:: Record excerpts

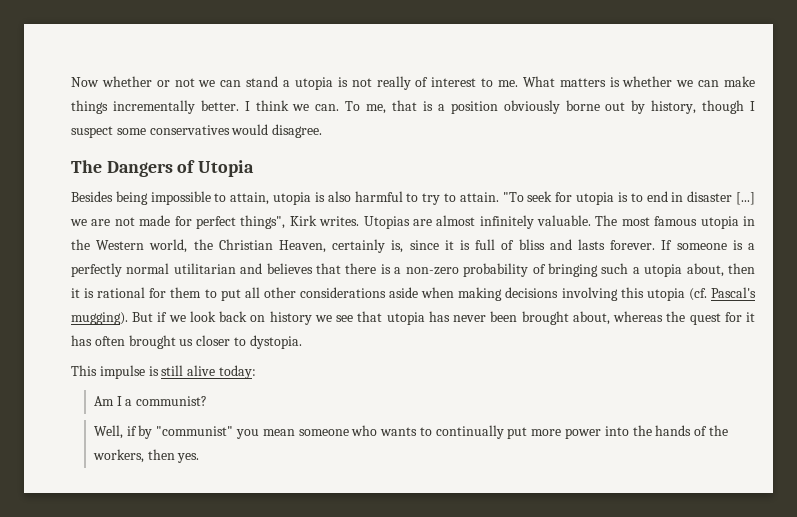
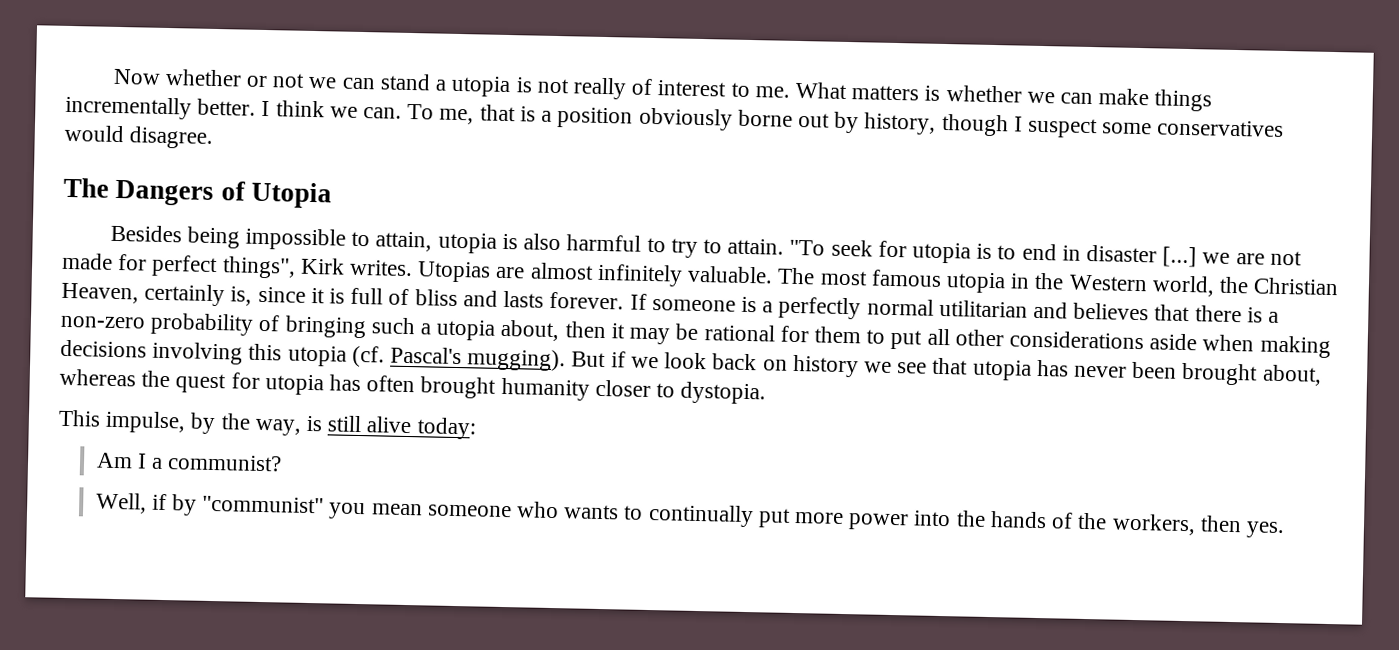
[84,288,95,298] is -> [629,323,700,345] may be
[745,312,755,322] it -> [264,374,324,396] utopia
[179,339,194,346] us -> [500,377,590,401] humanity
[99,365,145,379] impulse -> [105,410,301,436] impulse, by the way,

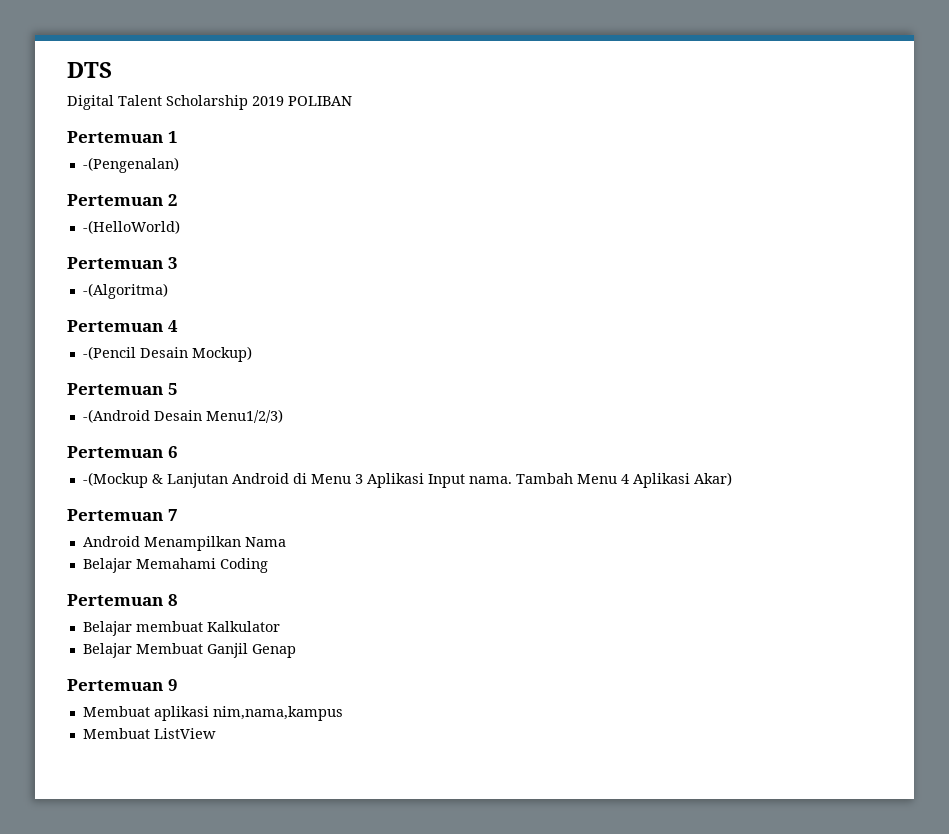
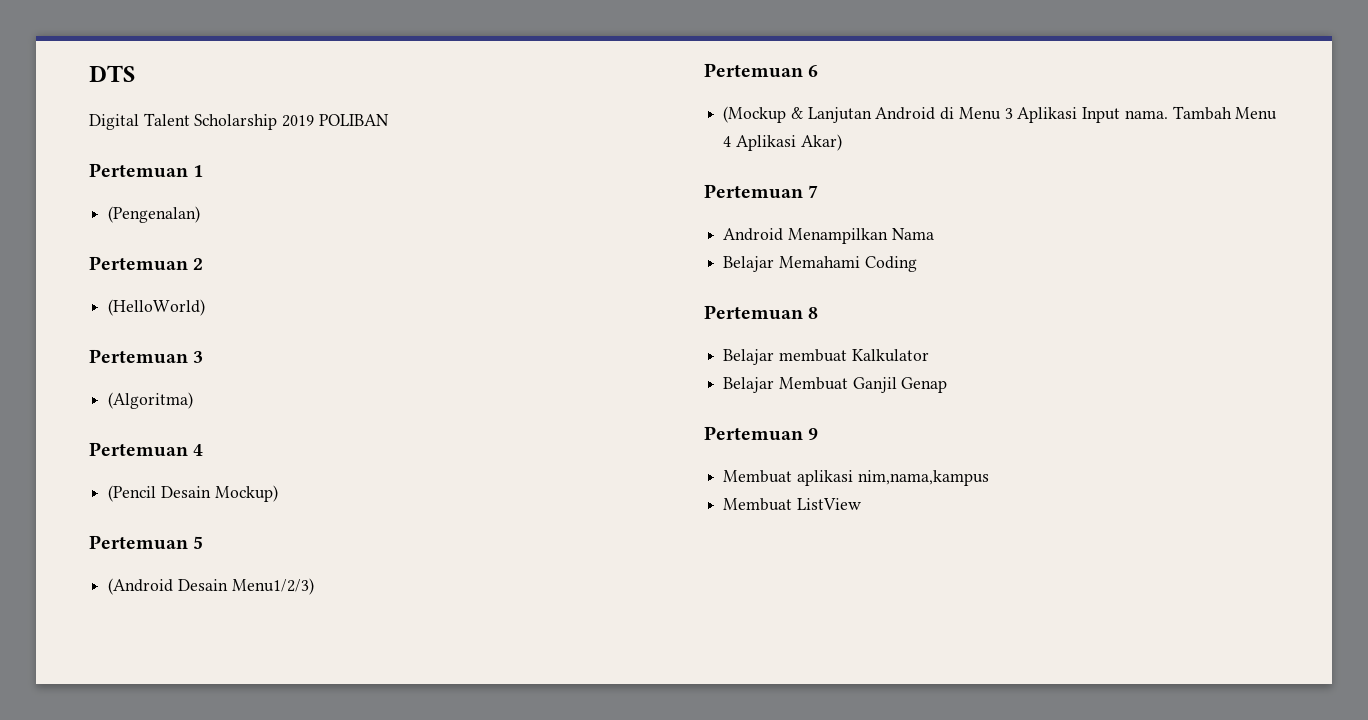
[82,157,179,173] -(Pengenalan) -> [108,206,201,223] (Pengenalan)
[82,220,180,234] -(HelloWorld) -> [108,299,206,316] (HelloWorld)
[82,283,168,299] -(Algoritma) -> [108,392,194,409] (Algoritma)
[82,346,136,360] -(Pencil -> [108,485,157,502] (Pencil
[82,409,150,423] -(Android -> [108,578,174,595] (Android
[82,472,148,488] -(Mockup -> [723,106,787,123] (Mockup

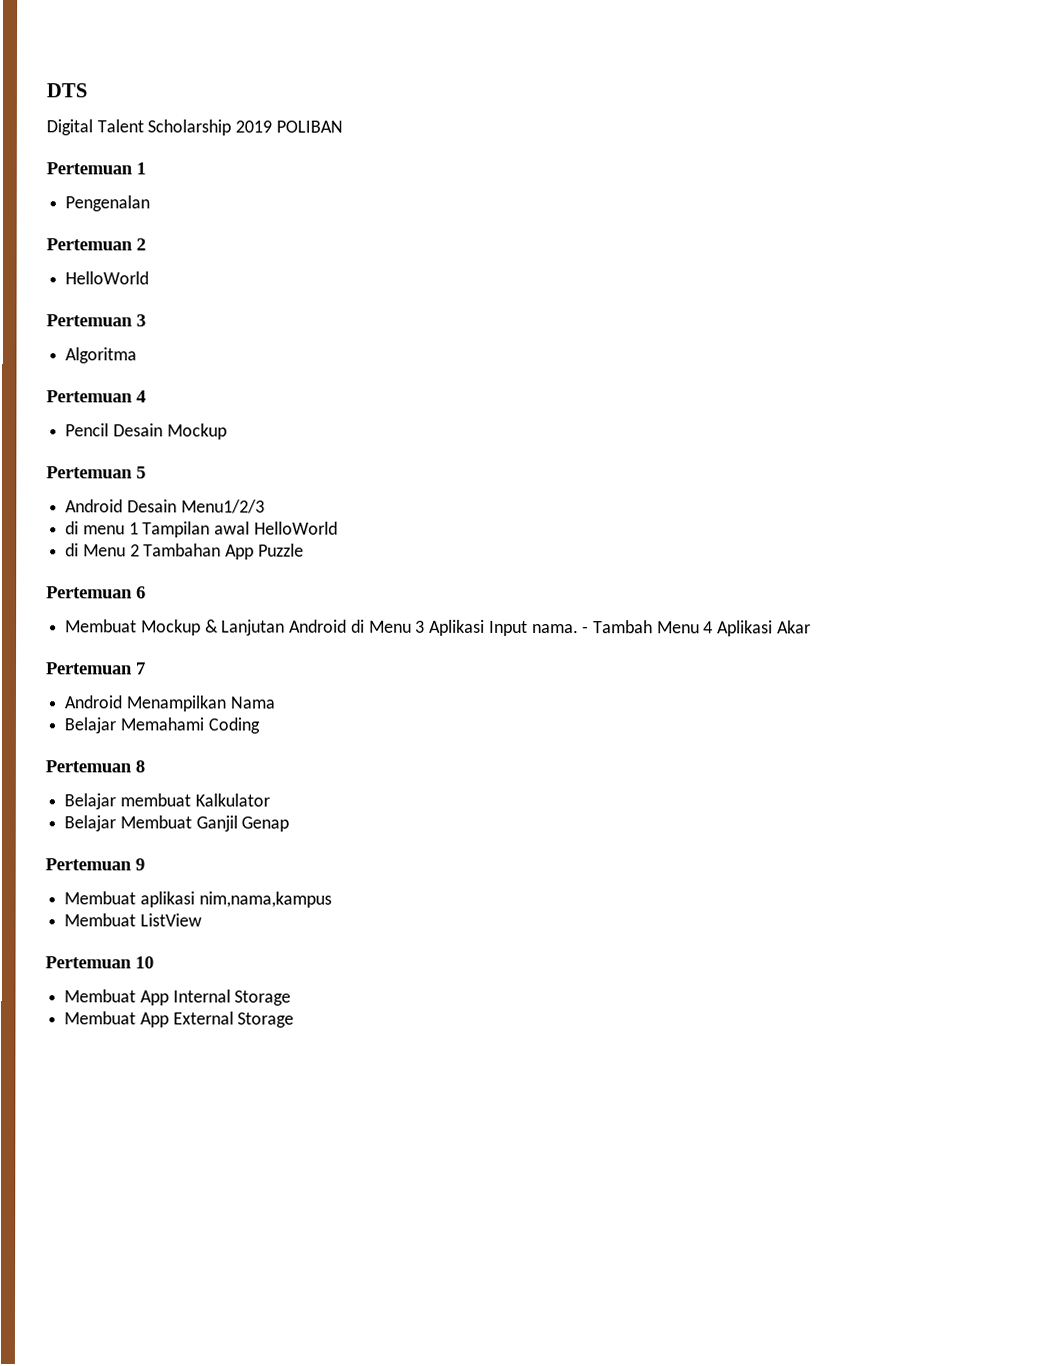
[108,206,201,223] (Pengenalan) -> [65,195,151,212] Pengenalan
[108,299,206,316] (HelloWorld) -> [65,271,150,285] HelloWorld
[108,392,194,409] (Algoritma) -> [65,347,138,364] Algoritma
[108,485,278,502] (Pencil Desain Mockup) -> [65,423,227,440] Pencil Desain Mockup
[108,578,314,595] (Android Desain Menu1/2/3) -> [65,499,265,514] [65,521,338,538] [65,543,304,560] Android Desain Menu1/2/3 // di menu 1 Tampilan awal HelloWorld // di Menu 2 Tambahan App Puzzle
[723,106,787,123] (Mockup -> [65,619,201,636] Membuat Mockup
(1168, 114) none -> [582,626,590,634] -
[800,134,842,151] Akar) -> [776,620,811,634] Akar
(861, 504) none -> [45,956,154,969] [64,989,292,1006] [64,1011,295,1028] // Pertemuan 10 // Membuat App Internal Storage // Membuat App External Storage

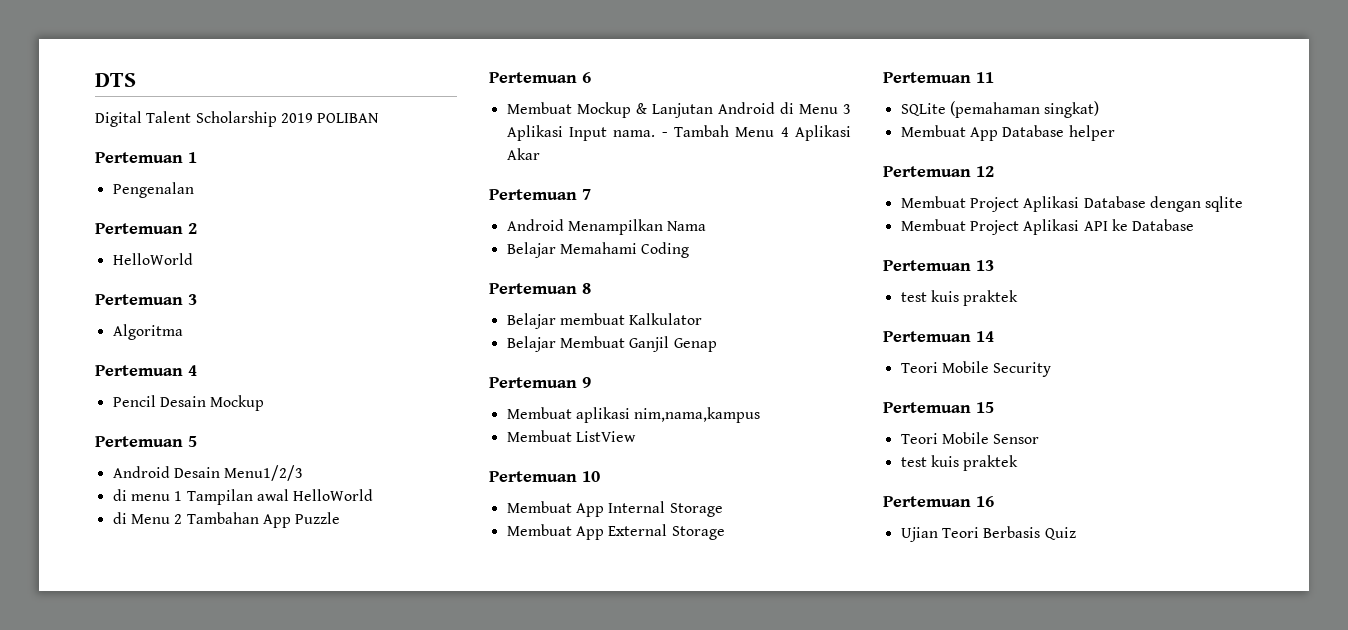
(295, 1020) none -> [883,72,994,83] [900,101,1100,118] [900,125,1115,141] [883,166,994,177] [900,196,1244,212] [900,219,1195,235] [883,260,994,271] [900,290,1019,306] [883,331,994,342] [900,361,1052,377] [883,402,994,413] [900,432,1040,444] [900,455,1019,471] [883,496,994,507] [900,526,1076,542] // Pertemuan 11 // SQLite (pemahaman singkat) // Membuat App Database helper // Pertemuan 12 // Membuat Project Aplikasi Database dengan sqlite // Membuat Project Aplikasi API ke Database // Pertemuan 13 // test kuis praktek // Pertemuan 14 // Teori Mobile Security // Pertemuan 15 // Teori Mobile Sensor // test kuis praktek // Pertemuan 16 // Ujian Teori Berbasis Quiz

::::

**Assignment:** Extract, character for character, every line from the one that holds "[800,134,842,151] Akar) ->" through the end of the entries above. Include both boundary lines and no pictures.

**Solution:**
[800,134,842,151] Akar) -> [776,620,811,634] Akar
(861, 504) none -> [45,956,154,969] [64,989,292,1006] [64,1011,295,1028] // Pertemuan 10 // Membuat App Internal Storage // Membuat App External Storage

(295, 1020) none -> [883,72,994,83] [900,101,1100,118] [900,125,1115,141] [883,166,994,177] [900,196,1244,212] [900,219,1195,235] [883,260,994,271] [900,290,1019,306] [883,331,994,342] [900,361,1052,377] [883,402,994,413] [900,432,1040,444] [900,455,1019,471] [883,496,994,507] [900,526,1076,542] // Pertemuan 11 // SQLite (pemahaman singkat) // Membuat App Database helper // Pertemuan 12 // Membuat Project Aplikasi Database dengan sqlite // Membuat Project Aplikasi API ke Database // Pertemuan 13 // test kuis praktek // Pertemuan 14 // Teori Mobile Security // Pertemuan 15 // Teori Mobile Sensor // test kuis praktek // Pertemuan 16 // Ujian Teori Berbasis Quiz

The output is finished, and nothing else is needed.